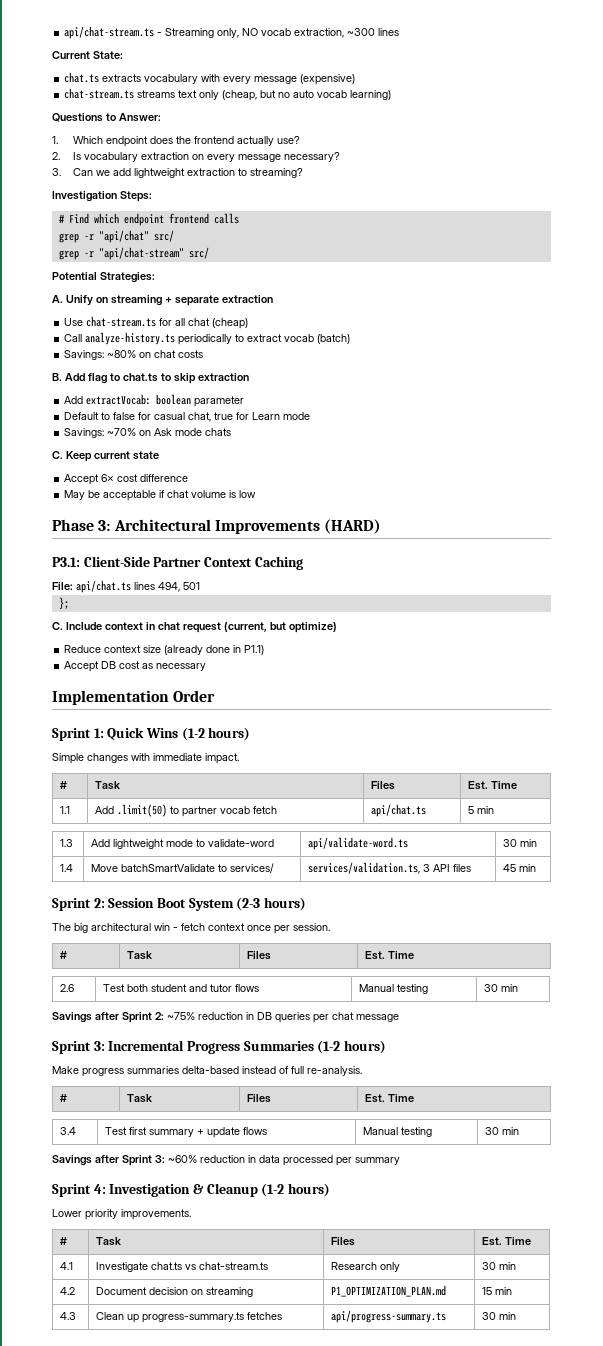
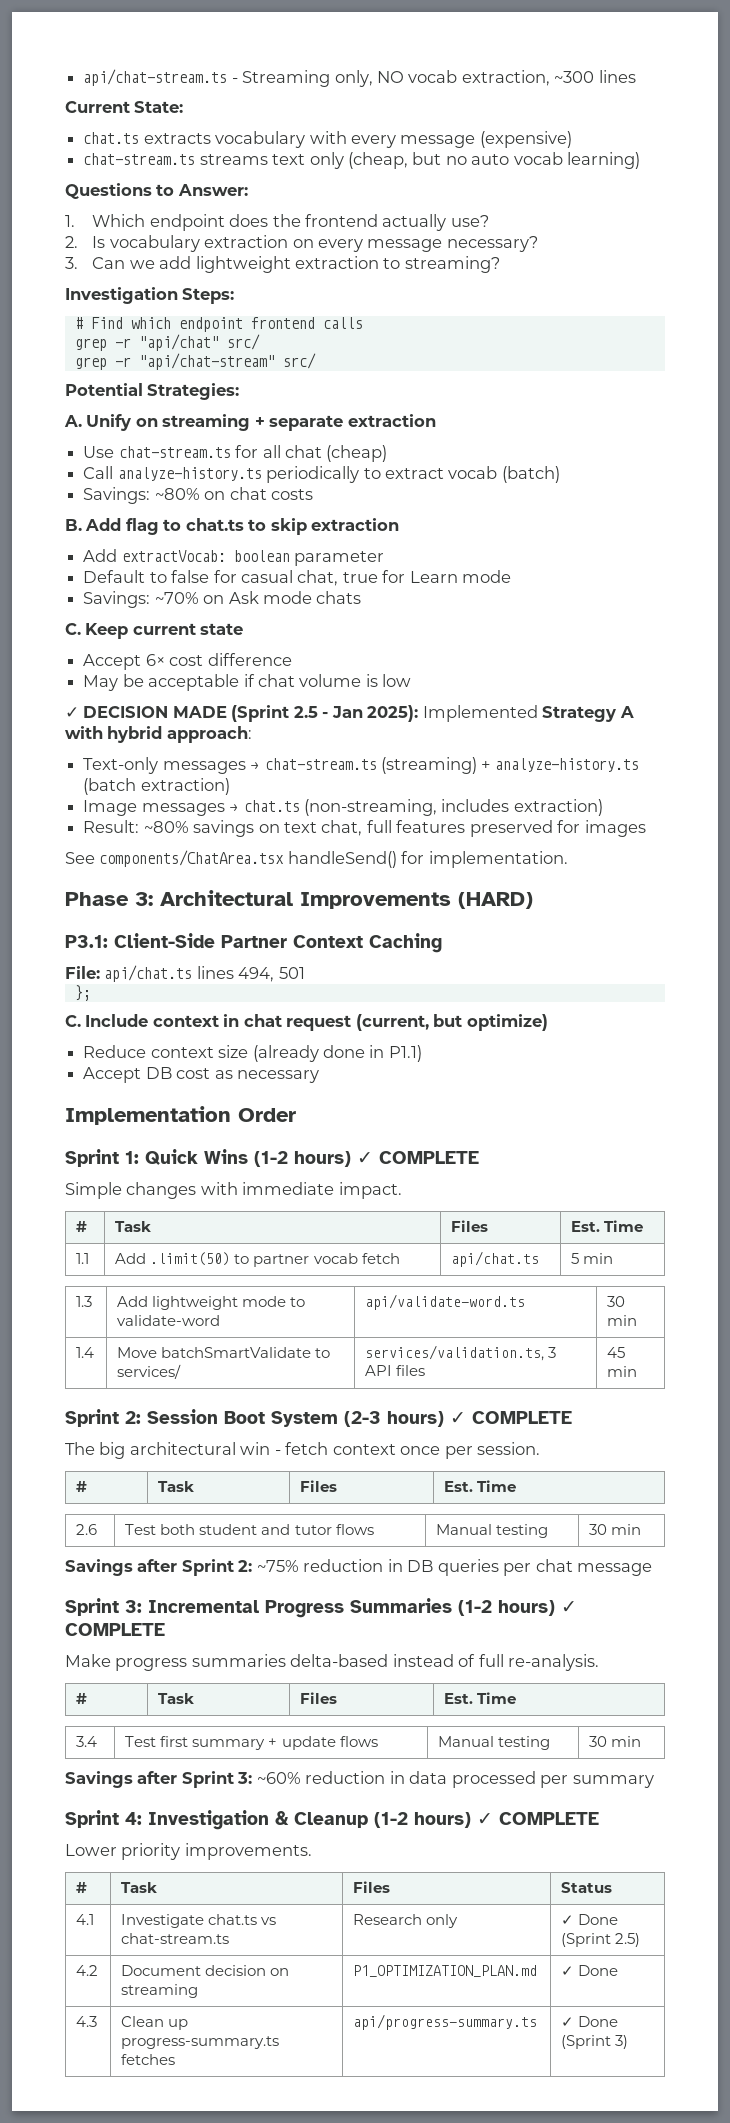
+ ✓ DECISION MADE (Sprint 2.5 - Jan 2025): Implemented Strategy A with hybrid approach:
+ Text-only messages → chat-stream.ts (streaming) + analyze-history.ts (batch extraction)
+ Image messages → chat.ts (non-streaming, includes extraction)
+ Result: ~80% savings on text chat, full features preserved for images
+ See components/ChatArea.tsx handleSend() for implementation.
- Sprint 1: Quick Wins (1-2 hours)
+ Sprint 1: Quick Wins (1-2 hours) ✓ COMPLETE
- Sprint 2: Session Boot System (2-3 hours)
+ Sprint 2: Session Boot System (2-3 hours) ✓ COMPLETE
- Sprint 3: Incremental Progress Summaries (1-2 hours)
+ Sprint 3: Incremental Progress Summaries (1-2 hours) ✓ COMPLETE
- Sprint 4: Investigation & Cleanup (1-2 hours)
+ Sprint 4: Investigation & Cleanup (1-2 hours) ✓ COMPLETE
  Lower priority improvements.
- # | Task | Files | Est. Time
+ # | Task | Files | Status
- 4.1 | Investigate chat.ts vs chat-stream.ts | Research only | 30 min
+ 4.1 | Investigate chat.ts vs chat-stream.ts | Research only | ✓ Done (Sprint 2.5)
- 4.2 | Document decision on streaming | P1_OPTIMIZATION_PLAN.md | 15 min
+ 4.2 | Document decision on streaming | P1_OPTIMIZATION_PLAN.md | ✓ Done
- 4.3 | Clean up progress-summary.ts fetches | api/progress-summary.ts | 30 min
+ 4.3 | Clean up progress-summary.ts fetches | api/progress-summary.ts | ✓ Done (Sprint 3)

### Task requirements
What do the lines above say from the one containing "handleSend() for implementation." down to the one containing "Done (Sprint 2.5)"? Return them exactly, both end lines included, and only them.

### Task output
+ See components/ChatArea.tsx handleSend() for implementation.
- Sprint 1: Quick Wins (1-2 hours)
+ Sprint 1: Quick Wins (1-2 hours) ✓ COMPLETE
- Sprint 2: Session Boot System (2-3 hours)
+ Sprint 2: Session Boot System (2-3 hours) ✓ COMPLETE
- Sprint 3: Incremental Progress Summaries (1-2 hours)
+ Sprint 3: Incremental Progress Summaries (1-2 hours) ✓ COMPLETE
- Sprint 4: Investigation & Cleanup (1-2 hours)
+ Sprint 4: Investigation & Cleanup (1-2 hours) ✓ COMPLETE
  Lower priority improvements.
- # | Task | Files | Est. Time
+ # | Task | Files | Status
- 4.1 | Investigate chat.ts vs chat-stream.ts | Research only | 30 min
+ 4.1 | Investigate chat.ts vs chat-stream.ts | Research only | ✓ Done (Sprint 2.5)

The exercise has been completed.